==== Given records

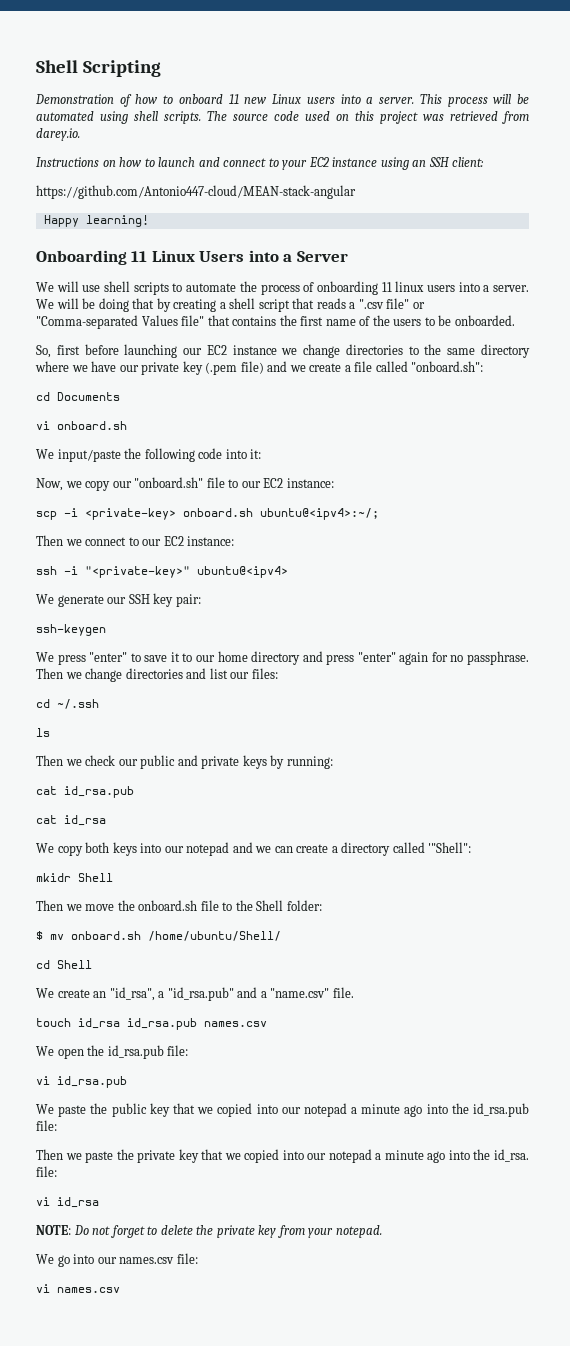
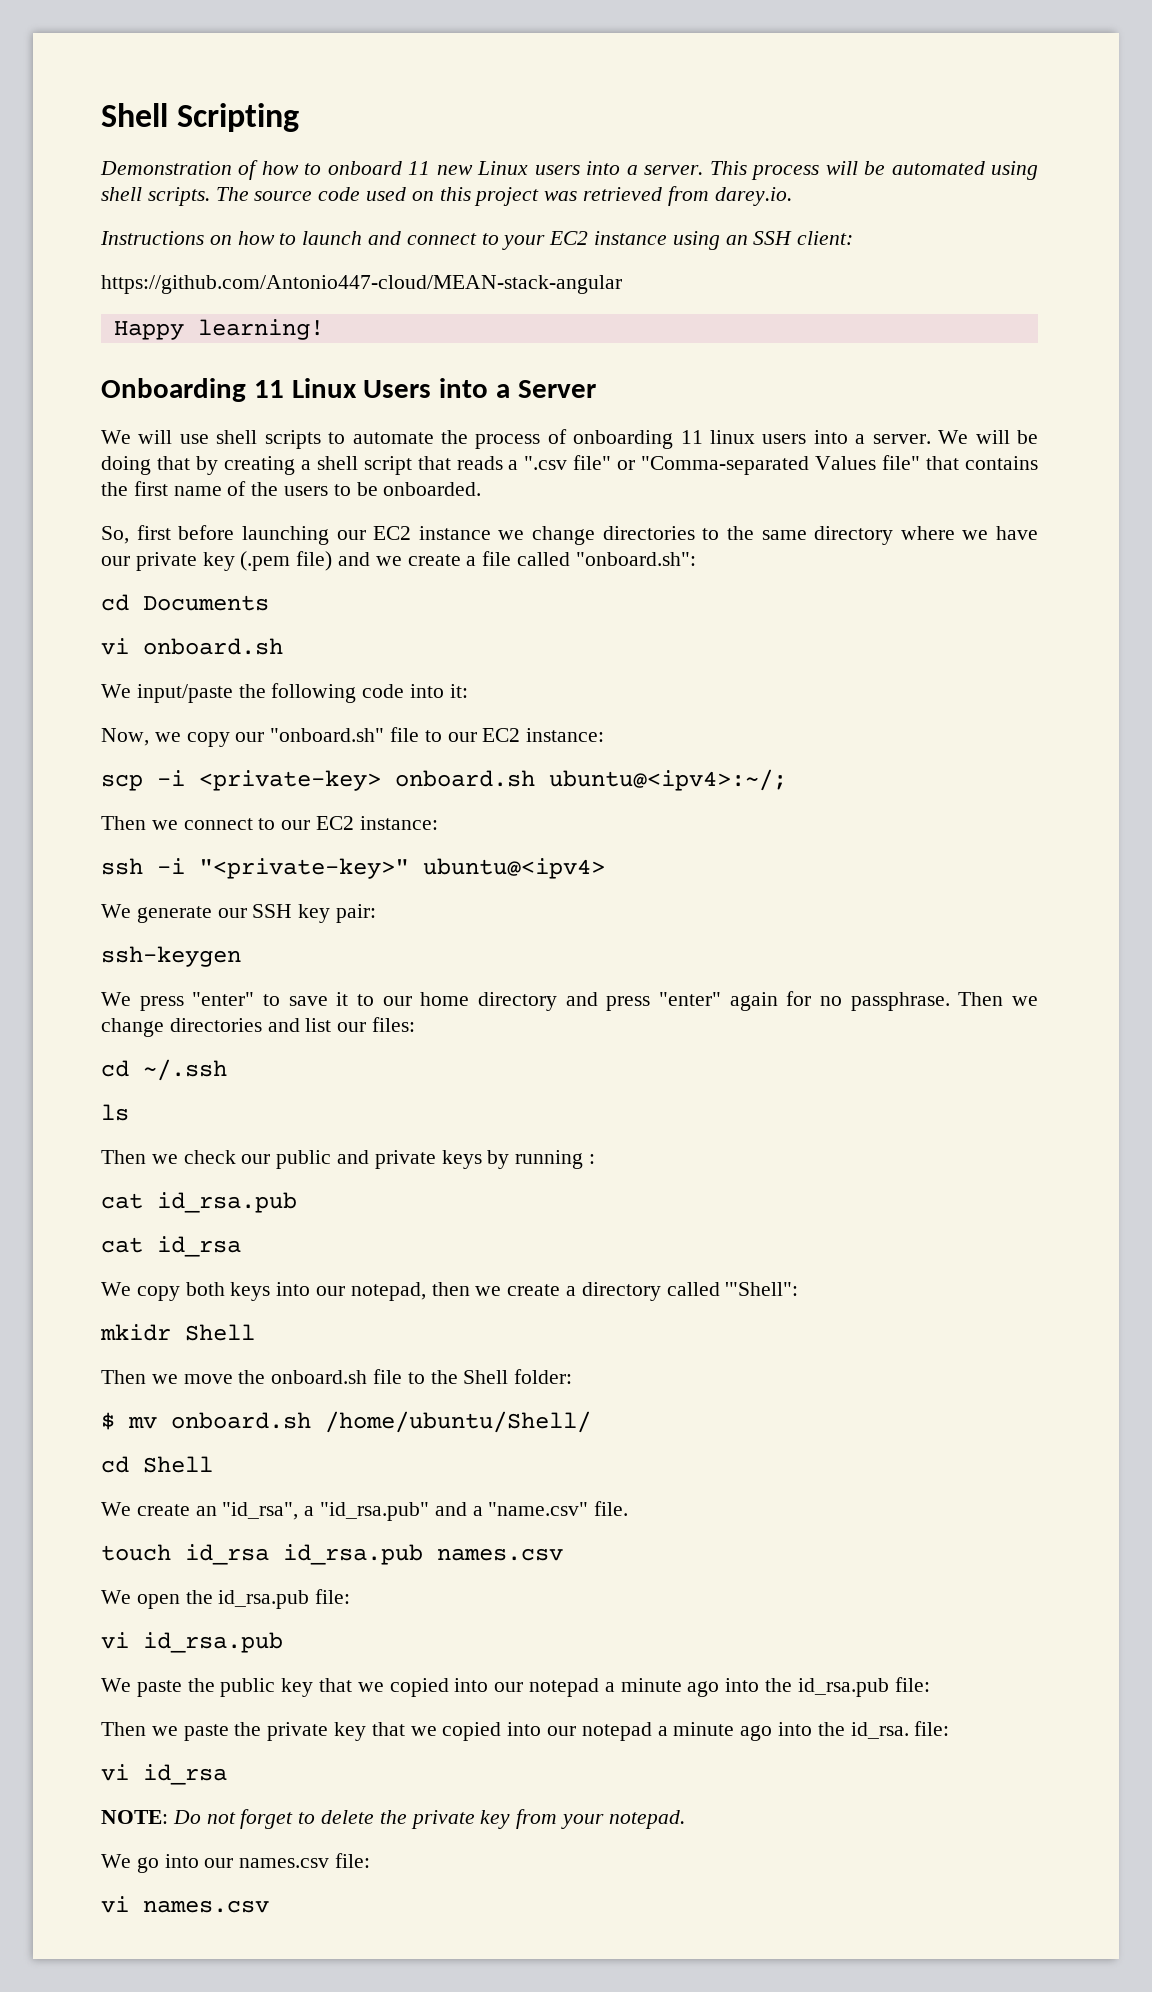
- Then we check our public and private keys by running:
+ Then we check our public and private keys by running :
- We copy both keys into our notepad and we can create a directory called '"Shell":
+ We copy both keys into our notepad, then we create a directory called '"Shell":

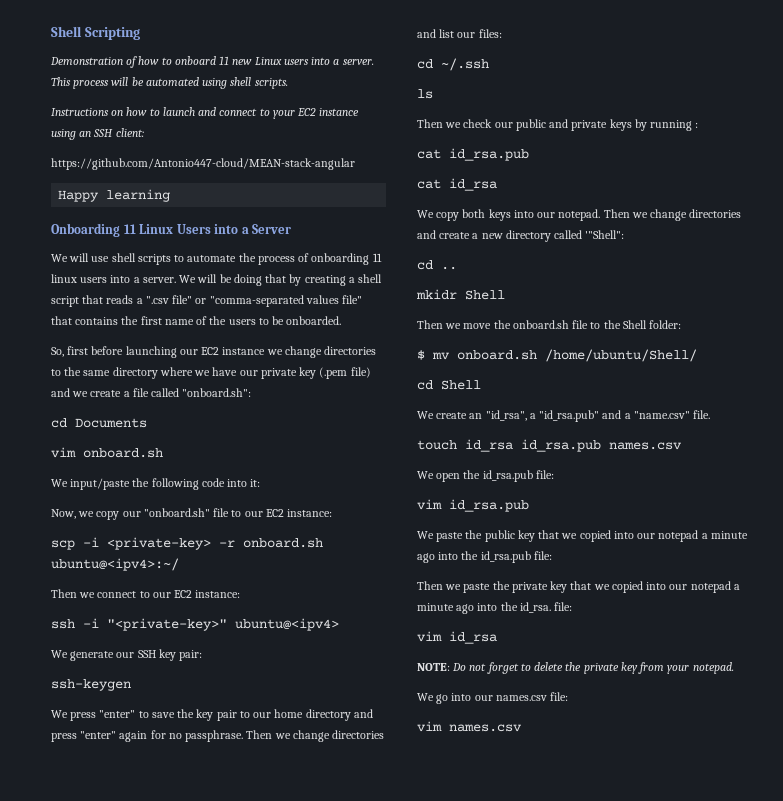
- The source code used on this project was retrieved from darey.io.
- Happy learning!
+ Happy learning
- We will be doing that by creating a shell script that reads a ".csv file" or "Comma-separated Values file" that contains the first name of the users to be onboarded.
+ We will be doing that by creating a shell script that reads a ".csv file" or "comma-separated values file" that contains the first name of the users to be onboarded.
- vi onboard.sh
+ vim onboard.sh
- scp -i <private-key> onboard.sh ubuntu@<ipv4>:~/;
+ scp -i <private-key> -r onboard.sh ubuntu@<ipv4>:~/
- We press "enter" to save it to our home directory and press "enter" again for no passphrase.
+ We press "enter" to save the key pair to our home directory and press "enter" again for no passphrase.
- We copy both keys into our notepad, then we create a directory called '"Shell":
+ We copy both keys into our notepad. Then we change directories and create a new directory called '"Shell":
+ cd ..
- vi id_rsa.pub
+ vim id_rsa.pub
- vi id_rsa
+ vim id_rsa
- vi names.csv
+ vim names.csv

========

▸ What you need to do
Write out the lines from the start of the material to the line with "- Happy learning!", inclusive and exactly. Skip the pictures.

▸ Finished exercise
- Then we check our public and private keys by running:
+ Then we check our public and private keys by running :
- We copy both keys into our notepad and we can create a directory called '"Shell":
+ We copy both keys into our notepad, then we create a directory called '"Shell":

- The source code used on this project was retrieved from darey.io.
- Happy learning!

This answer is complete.